Your objective: Write out again, exactly, the lines below starting at the one with "[512,414,567,426] Orginally i" and ending at the one with "[609,644,650,653] webaim ->".

Input for this task:
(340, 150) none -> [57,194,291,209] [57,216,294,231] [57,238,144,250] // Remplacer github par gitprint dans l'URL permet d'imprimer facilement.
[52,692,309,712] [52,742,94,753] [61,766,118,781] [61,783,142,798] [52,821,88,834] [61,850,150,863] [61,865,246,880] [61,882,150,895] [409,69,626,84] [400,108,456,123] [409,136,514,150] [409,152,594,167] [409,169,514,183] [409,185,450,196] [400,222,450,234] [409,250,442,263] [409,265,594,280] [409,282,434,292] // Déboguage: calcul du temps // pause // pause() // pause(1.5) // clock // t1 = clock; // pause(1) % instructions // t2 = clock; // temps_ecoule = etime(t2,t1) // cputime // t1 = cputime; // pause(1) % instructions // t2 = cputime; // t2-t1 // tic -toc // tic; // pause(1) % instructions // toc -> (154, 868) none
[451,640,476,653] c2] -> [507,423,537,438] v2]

...

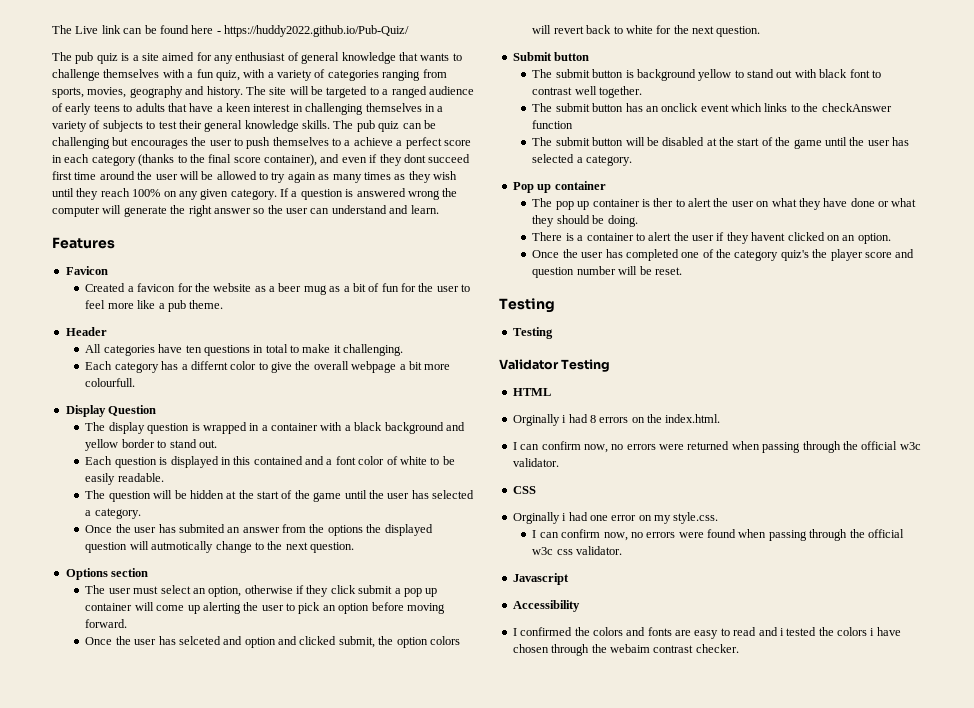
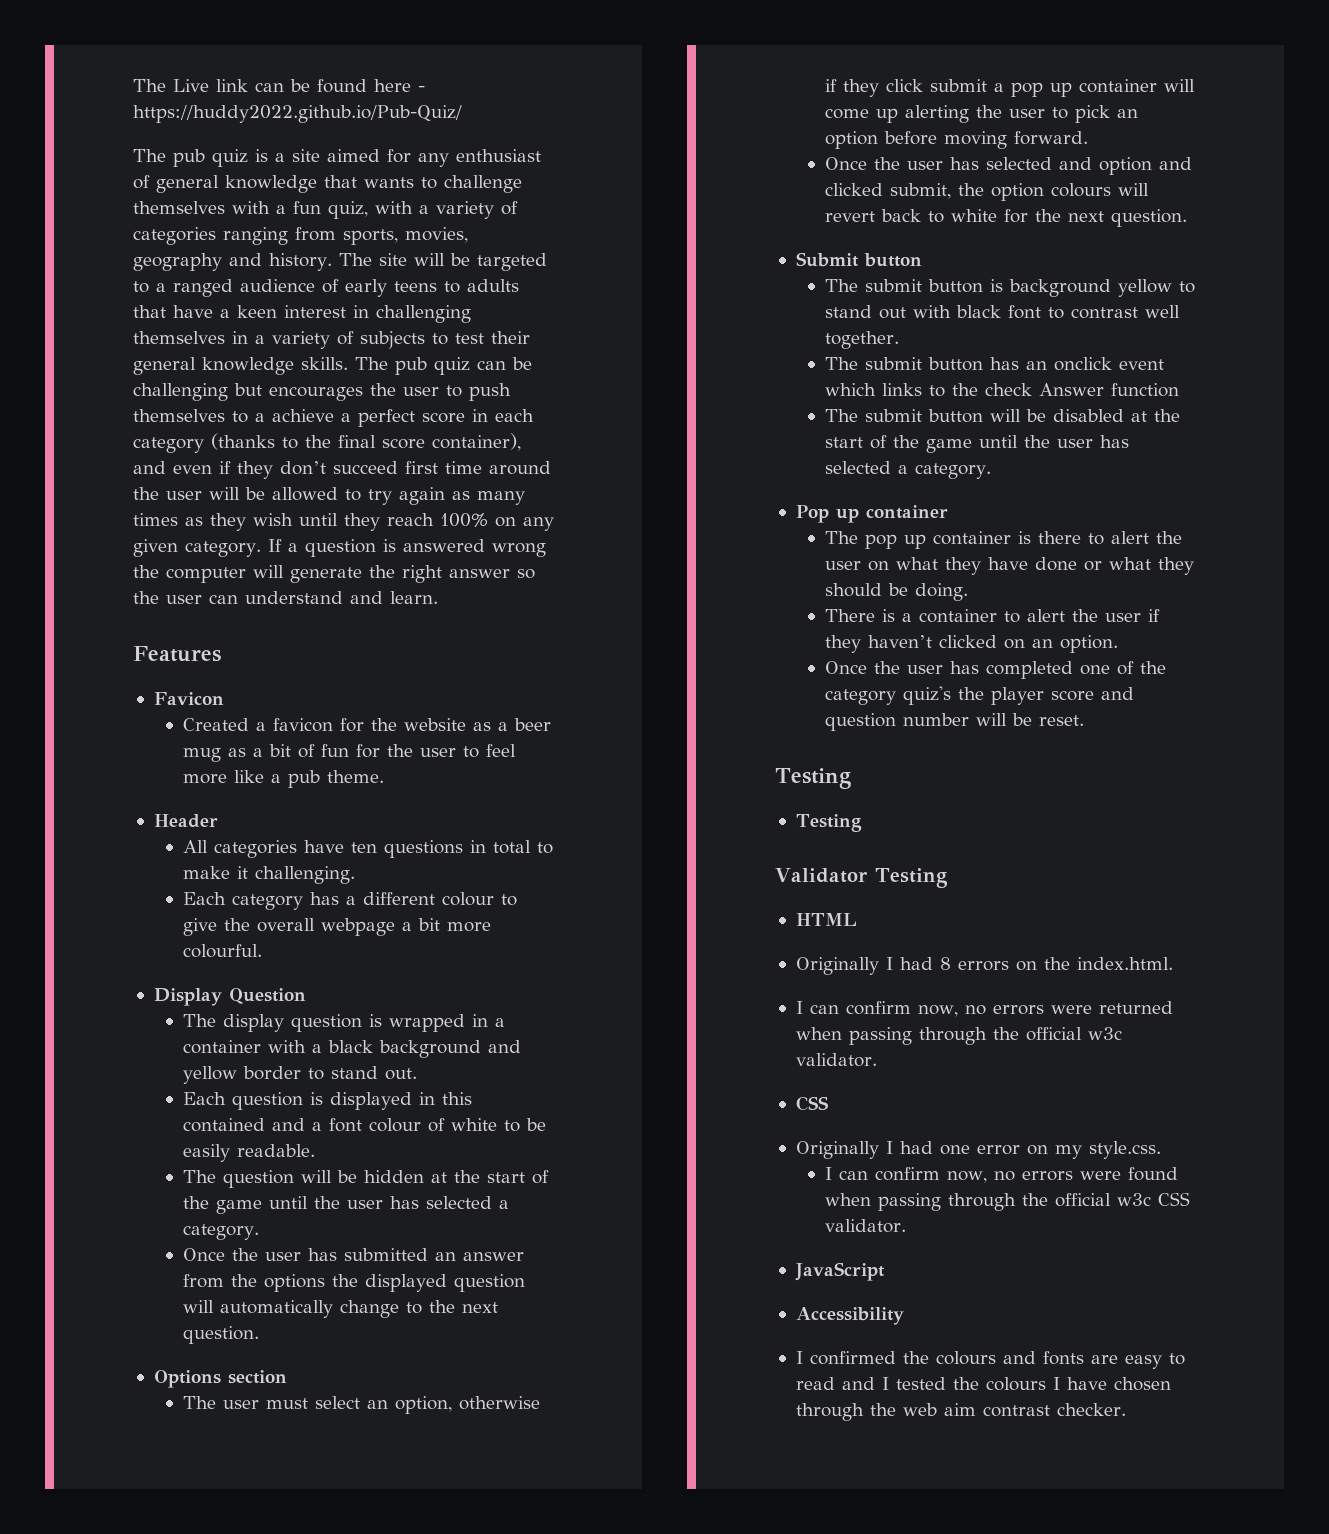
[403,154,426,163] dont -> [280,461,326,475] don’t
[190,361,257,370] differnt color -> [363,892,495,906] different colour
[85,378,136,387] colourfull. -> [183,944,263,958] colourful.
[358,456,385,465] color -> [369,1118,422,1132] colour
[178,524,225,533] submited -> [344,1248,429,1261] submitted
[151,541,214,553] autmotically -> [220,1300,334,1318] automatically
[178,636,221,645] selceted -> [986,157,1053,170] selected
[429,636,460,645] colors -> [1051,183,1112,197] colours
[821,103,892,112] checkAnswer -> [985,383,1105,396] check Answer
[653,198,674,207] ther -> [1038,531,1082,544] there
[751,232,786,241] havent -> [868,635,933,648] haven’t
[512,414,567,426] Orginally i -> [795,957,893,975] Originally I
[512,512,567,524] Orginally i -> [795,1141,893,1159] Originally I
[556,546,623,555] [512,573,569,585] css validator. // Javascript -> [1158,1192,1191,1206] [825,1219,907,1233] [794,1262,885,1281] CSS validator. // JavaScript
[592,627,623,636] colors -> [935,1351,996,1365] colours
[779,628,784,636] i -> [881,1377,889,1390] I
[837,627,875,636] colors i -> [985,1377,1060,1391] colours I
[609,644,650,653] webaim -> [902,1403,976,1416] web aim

Output for this exercise:
[512,414,567,426] Orginally i -> [795,957,893,975] Originally I
[512,512,567,524] Orginally i -> [795,1141,893,1159] Originally I
[556,546,623,555] [512,573,569,585] css validator. // Javascript -> [1158,1192,1191,1206] [825,1219,907,1233] [794,1262,885,1281] CSS validator. // JavaScript
[592,627,623,636] colors -> [935,1351,996,1365] colours
[779,628,784,636] i -> [881,1377,889,1390] I
[837,627,875,636] colors i -> [985,1377,1060,1391] colours I
[609,644,650,653] webaim -> [902,1403,976,1416] web aim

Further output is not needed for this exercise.